En 1945, est créée la Fédération Nationale du Crédit Agricole (FNCA), association de représentation des Caisses régionales auprès des pouvoirs publics et de la CNCA. « Refondée » en 1947, elle va jouer un rôle croissant dans la formation du personnel et surtout l’extension des compétences du Crédit Agricole, notamment pour offrir aux déposants les crédits et services attendus en retour des dépôts. À cet égard, 1959 constitue une date importante car le Crédit Agricole est autorisé par décret à financer le logement principal en milieu rural, quel que soit le statut du propriétaire.
Le Crédit Agricole devient l’outil financier des lois d’orientation agricole de 1960 et 1962, qui visent à donner la parité sociale et économique aux paysans français face aux autres secteurs de l’économie et à les préparer à affronter la concurrence du Marché commun.

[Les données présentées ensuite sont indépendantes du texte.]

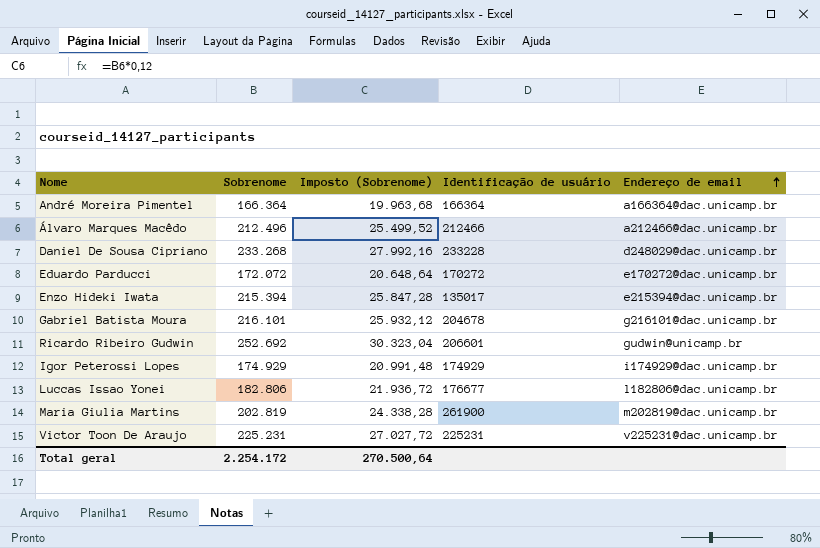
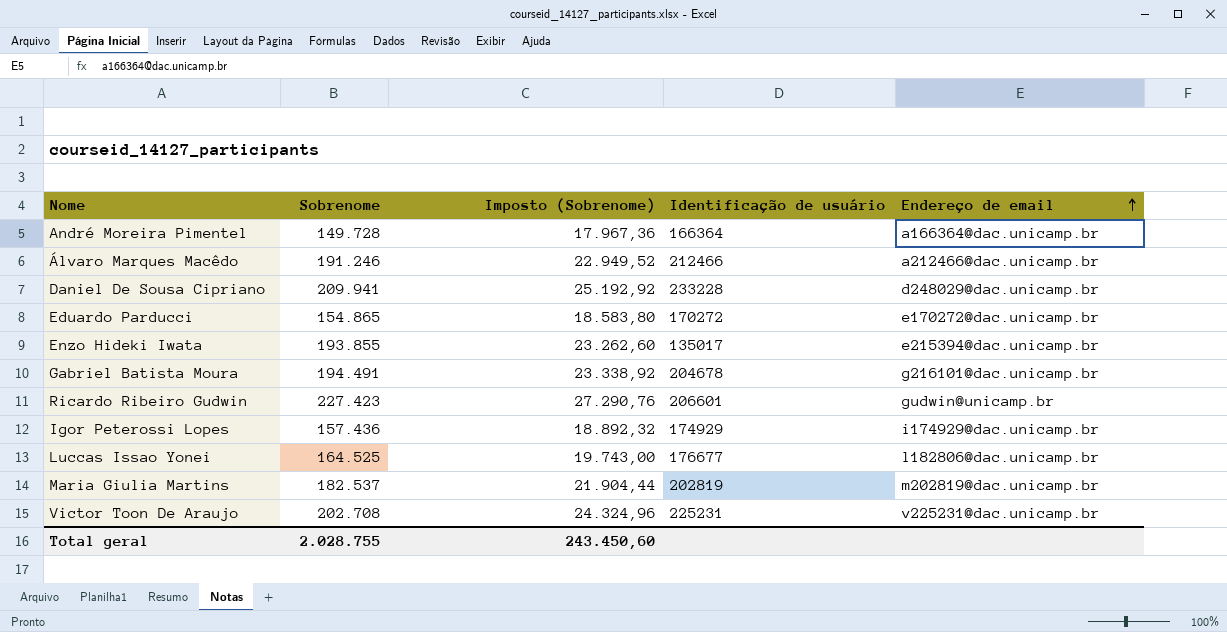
André Moreira Pimentel | Sobrenome: 166.364 -> 149.728
André Moreira Pimentel | Imposto (Sobrenome): 19.963,68 -> 17.967,36
Álvaro Marques Macêdo | Sobrenome: 212.496 -> 191.246
Álvaro Marques Macêdo | Imposto (Sobrenome): 25.499,52 -> 22.949,52
Daniel De Sousa Cipriano | Sobrenome: 233.268 -> 209.941
Daniel De Sousa Cipriano | Imposto (Sobrenome): 27.992,16 -> 25.192,92
Eduardo Parducci | Sobrenome: 172.072 -> 154.865
Eduardo Parducci | Imposto (Sobrenome): 20.648,64 -> 18.583,80
Enzo Hideki Iwata | Sobrenome: 215.394 -> 193.855
Enzo Hideki Iwata | Imposto (Sobrenome): 25.847,28 -> 23.262,60
Gabriel Batista Moura | Sobrenome: 216.101 -> 194.491
Gabriel Batista Moura | Imposto (Sobrenome): 25.932,12 -> 23.338,92
Ricardo Ribeiro Gudwin | Sobrenome: 252.692 -> 227.423
Ricardo Ribeiro Gudwin | Imposto (Sobrenome): 30.323,04 -> 27.290,76
Igor Peterossi Lopes | Sobrenome: 174.929 -> 157.436
Igor Peterossi Lopes | Imposto (Sobrenome): 20.991,48 -> 18.892,32
Luccas Issao Yonei | Sobrenome: 182.806 -> 164.525
Luccas Issao Yonei | Imposto (Sobrenome): 21.936,72 -> 19.743,00
Maria Giulia Martins | Sobrenome: 202.819 -> 182.537
Maria Giulia Martins | Imposto (Sobrenome): 24.338,28 -> 21.904,44
Maria Giulia Martins | Identificação de usuário: 261900 -> 202819
Victor Toon De Araujo | Sobrenome: 225.231 -> 202.708
Victor Toon De Araujo | Imposto (Sobrenome): 27.027,72 -> 24.324,96
Total geral | Sobrenome: 2.254.172 -> 2.028.755
Total geral | Imposto (Sobrenome): 270.500,64 -> 243.450,60

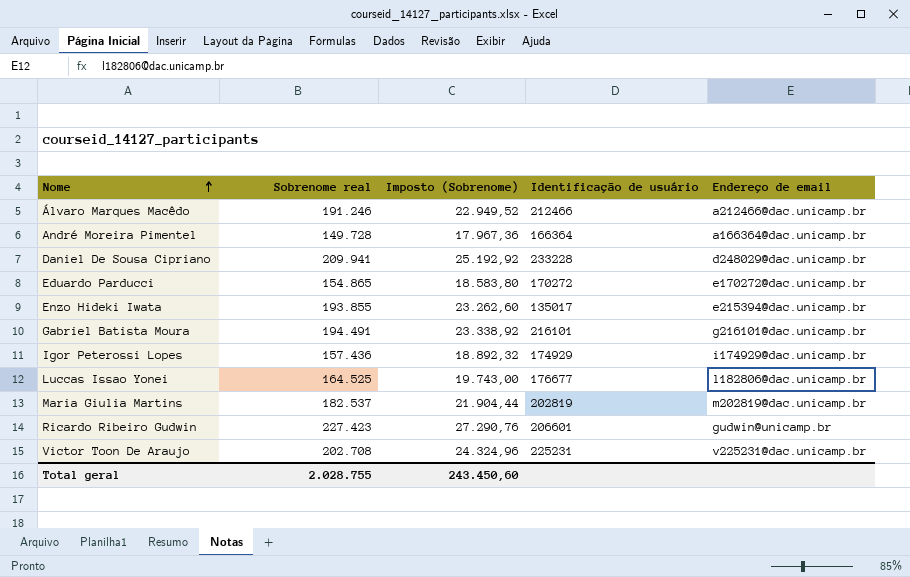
row order: Endereço de email ascending -> Nome ascending
column name: Sobrenome -> Sobrenome real
Gabriel Batista Moura | Identificação de usuário: 204678 -> 216101

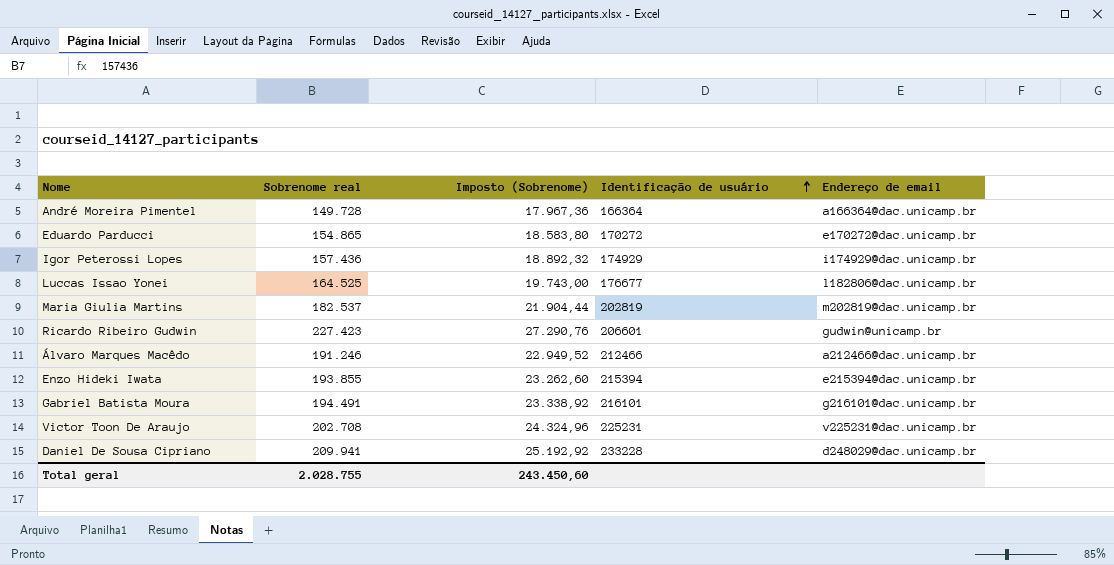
row order: Nome ascending -> Identificação de usuário ascending
Enzo Hideki Iwata | Identificação de usuário: 135017 -> 215394

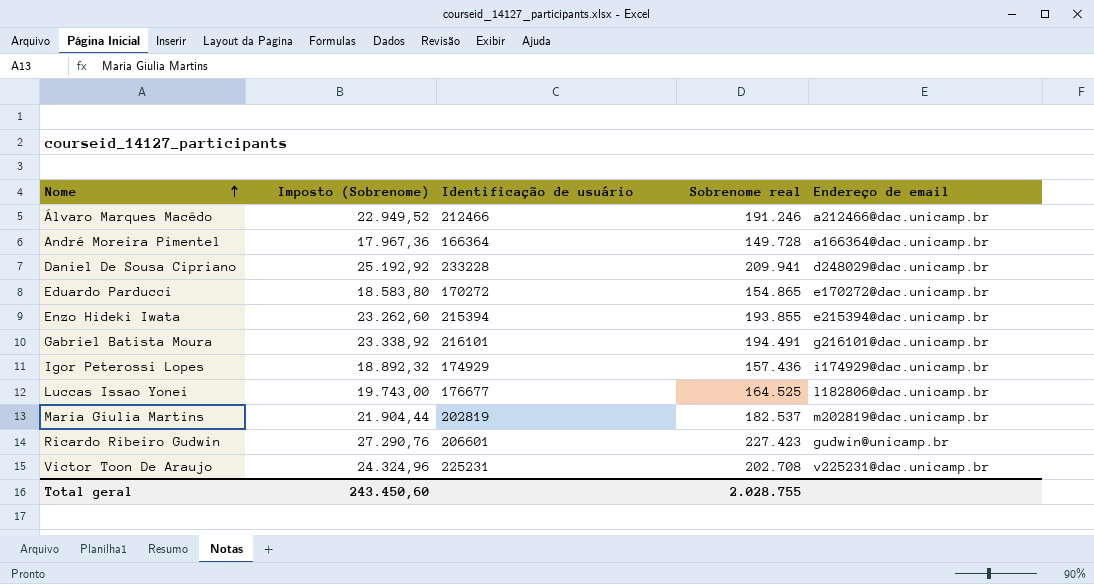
row order: Identificação de usuário ascending -> Nome ascending
column Sobrenome real | position: 2 -> 4

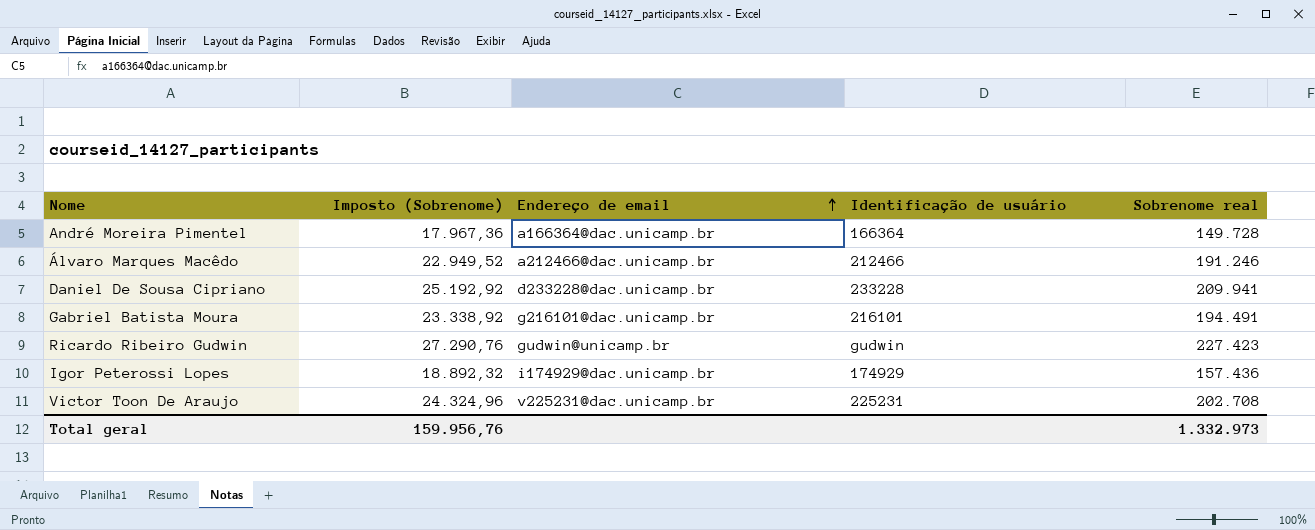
row order: Nome ascending -> Endereço de email ascending
column Endereço de email | position: 5 -> 3
row Eduardo Parducci: 18.583,80 | 170272 | 154.865 | e170272@dac.unicamp.br -> none
row Enzo Hideki Iwata: 23.262,60 | 215394 | 193.855 | e215394@dac.unicamp.br -> none
row Luccas Issao Yonei: 19.743,00 | 176677 | 164.525 | l182806@dac.unicamp.br -> none
row Maria Giulia Martins: 21.904,44 | 202819 | 182.537 | m202819@dac.unicamp.br -> none
Daniel De Sousa Cipriano | Endereço de email: d248029@dac.unicamp.br -> d233228@dac.unicamp.br
Ricardo Ribeiro Gudwin | Identificação de usuário: 206601 -> gudwin
Total geral | Imposto (Sobrenome): 243.450,60 -> 159.956,76
Total geral | Sobrenome real: 2.028.755 -> 1.332.973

C’est à partir d’un décret d’application de 1965 que ces mesures vont donner leur plein effet. Grâce à un ample renouvellement des dirigeants à la fois dans les Caisses régionales et à la Caisse Nationale (Paul Driant, premier Président issu du monde agricole en 1960, Jacques Mayoux, Directeur général en 1963), l’institution Crédit Agricole se modernise profondément.